Sunday, February 21, 2016

Goodbye Nino

There have been many wonderful tributes to Antonin Scalia and I would be hard pressed to best any of them here. Scalia was the most brilliant, incisive, and colorful American legal minds of my lifetime.

Passionately devoted to the Constitution and the Bill of Rights, Scalia endeavored to discover what the Founders intended those words to mean.  To Scalia, two things were true.  Words had meaning, and the Founders chose certain words carefully and deliberately.   The coming together of the Founders was a unique event in human history and the Constitution and the Bill of Rights was a document like no other before or since—circumscribing the role of government in our lives and declaring certain parts of our lives off limits to government power.  He viewed the Constitution almost as a sacred text.  In addition to possessing a mind of enormous intellectual power, Antonin had wit, charm, color, and a basic humanity that is so rare in public life.  His deep friendship with his intellectual nemesis, Ruth Bader Ginsburg, was an example for all of us in these politically charged times.  He was consistently rated the funniest justice—objectively by someone who tracks those things—eliciting more laughter than any other justice by far (I do think Clarence Thomas is at or near the bottom of that category).

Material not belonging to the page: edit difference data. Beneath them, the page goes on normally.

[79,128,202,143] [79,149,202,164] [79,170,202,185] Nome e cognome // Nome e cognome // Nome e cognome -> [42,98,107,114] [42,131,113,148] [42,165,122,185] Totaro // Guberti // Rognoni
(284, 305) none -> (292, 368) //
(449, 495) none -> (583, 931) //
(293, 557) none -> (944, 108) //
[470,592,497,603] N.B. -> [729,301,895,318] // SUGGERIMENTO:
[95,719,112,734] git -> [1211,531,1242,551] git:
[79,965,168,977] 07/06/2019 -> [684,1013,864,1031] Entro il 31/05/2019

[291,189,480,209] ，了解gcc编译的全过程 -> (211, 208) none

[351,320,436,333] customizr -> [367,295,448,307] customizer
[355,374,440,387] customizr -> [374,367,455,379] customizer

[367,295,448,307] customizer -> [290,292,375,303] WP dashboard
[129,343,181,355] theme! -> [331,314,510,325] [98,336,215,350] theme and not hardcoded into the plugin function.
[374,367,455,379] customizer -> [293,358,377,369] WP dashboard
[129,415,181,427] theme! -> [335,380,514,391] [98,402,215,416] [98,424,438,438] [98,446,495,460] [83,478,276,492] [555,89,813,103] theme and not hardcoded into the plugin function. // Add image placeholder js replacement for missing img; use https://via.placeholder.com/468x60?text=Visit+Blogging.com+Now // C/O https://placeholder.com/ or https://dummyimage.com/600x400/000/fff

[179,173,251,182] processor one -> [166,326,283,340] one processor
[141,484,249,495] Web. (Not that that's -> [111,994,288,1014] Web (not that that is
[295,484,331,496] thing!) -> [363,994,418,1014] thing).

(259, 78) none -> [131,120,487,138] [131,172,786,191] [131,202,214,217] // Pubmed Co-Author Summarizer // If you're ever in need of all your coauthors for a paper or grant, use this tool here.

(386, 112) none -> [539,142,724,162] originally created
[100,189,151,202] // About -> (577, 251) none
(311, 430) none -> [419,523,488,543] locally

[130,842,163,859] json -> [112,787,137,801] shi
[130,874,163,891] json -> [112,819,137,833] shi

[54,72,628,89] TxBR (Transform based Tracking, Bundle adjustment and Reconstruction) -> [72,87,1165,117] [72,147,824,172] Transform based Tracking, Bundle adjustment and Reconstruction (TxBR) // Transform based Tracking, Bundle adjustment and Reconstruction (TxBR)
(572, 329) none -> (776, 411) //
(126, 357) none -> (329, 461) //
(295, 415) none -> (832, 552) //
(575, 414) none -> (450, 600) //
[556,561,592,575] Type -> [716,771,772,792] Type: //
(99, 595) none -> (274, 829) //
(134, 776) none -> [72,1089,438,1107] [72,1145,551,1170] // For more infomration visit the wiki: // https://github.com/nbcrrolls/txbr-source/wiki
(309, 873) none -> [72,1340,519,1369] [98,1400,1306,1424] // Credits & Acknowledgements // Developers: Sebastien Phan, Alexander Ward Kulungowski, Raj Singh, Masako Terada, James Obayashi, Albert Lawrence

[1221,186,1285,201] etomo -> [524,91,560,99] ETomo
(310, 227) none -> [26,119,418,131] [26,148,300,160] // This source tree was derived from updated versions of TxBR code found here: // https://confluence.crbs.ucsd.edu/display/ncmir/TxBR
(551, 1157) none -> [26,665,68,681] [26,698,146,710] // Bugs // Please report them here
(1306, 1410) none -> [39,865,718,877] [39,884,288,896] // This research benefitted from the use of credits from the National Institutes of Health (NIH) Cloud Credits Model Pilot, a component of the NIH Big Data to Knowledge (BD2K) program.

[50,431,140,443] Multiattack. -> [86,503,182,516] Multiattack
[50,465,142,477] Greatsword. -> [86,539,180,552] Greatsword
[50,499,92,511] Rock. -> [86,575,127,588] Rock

I was fortunate enough to hear Scalia speak in person at the Union League Club in Chicago a couple of years ago and meet him in person.   Meeting one of America’s great minds of  past 100 years was certainly an exciting moment for me.  He did not disappoint.  He was warm, engaging and funny as hell, poking fun at some of his fellow justices that “couldn’t apparently distinguish between a penalty and a “tax.”  Scalia was a great gift to America who steadfastly defended one of mankind’s most sacred documents.

It isn’t a surprise, then, that President Obama elected to skip Scalia’s funeral in a very public display of nonattendance.  His Press Secretary offered no excuse,  and declined to even say whether he was going to play golf instead.  Obama uses these events to make statements.  This was not simply a matter of overscheduling.  As head of state, Obama has an obligation to attend ceremonies of significance and gravitas.  He is our representative in these matters.  Missing the funeral is a statement to the American people and to the entire world.  His attendance matters.

Obama has used the stature of the presidency and his presence to make statements throughout his presidency—to declare which people are worthy of his time and which are not.  Thus, he dashed off to hold the cartoonish “beer summit” when he thought Henry Louis Gates was treated unfairly by the Cambridge.  He scrambled out of town to a fundraiser and to meet with Jay-Z and Beyonce after his ambassador and 3 others were murdered in Libya.  He made a showy public appearance at a mosque in Baltimore.  And as if to underscore his contempt for Scalia, in the days immediately preceding his funeral, he announced that he would be traveling to Cuba to meet with the Communist thug Raul Castro—the embodiment of regime that Scalia undoubtedly reviled.

He has done this before to evidence his contempt or indifference.  He snubbed other European heads of state in their march against terrorism in Paris following their terrorist attacks (refusing to stand in solidarity with other European allies against barbarism, and then followed with a meek statement calling it a “setback.”).  He blew off Margaret Thatcher’s funeral as well—a woman, who, along with Ronald Reagan, steadfastly stood against Communism and changed the course of history.

Other commentators have criticized him for being petty and petulant in skipping Scalia’s funeral.  I see it as part of a much larger pattern.  These incidents are statements of inner conviction and ideology.  He burns with disdain for leaders like Thatcher and Scalia and their ideals.  To Obama, they do not even deserve the respect of his presence in the final celebration of their lives. 

No, these events are not independent occurrences.  They are powerful statements about the inner Obama and his core belief system. 

Imagine, for a moment, if Obama had attended the funeral and had either delivered the eulogy himself or made a sincere, magnanimous public statements that displayed his respect for Scalia, the Court,  and the Constitution that began something like this, “I sometimes had views that diverged from Justice Scalia, but I respect and admired his intellect, his wit and humor, and his unwavering devotion to the Constitution and to America.”  Imagine what a PR bind he would put  Mitch McConnell in. 

But that's not the path he chose.  That's not who he is.



1 comment:

  1. Mark, I totally agree with all of your points. This President has been a disaster to the USA, and the degree of division he has caused will be hard to pull together again. If there is anyone who can do it I believe that Donald Trump has the leadership ability to attempt to do what Obama has screwed up! 19 trillion in debt, race relations have been taken back several years, and political correctness that makes me sick! The disrespect, and arrogance Obama has shown is unimaginable in my lifetime. A Supreme Court Justice died, and he does not go to the funeral! Hard to believe! I appreciate your blog thanks for letting me know!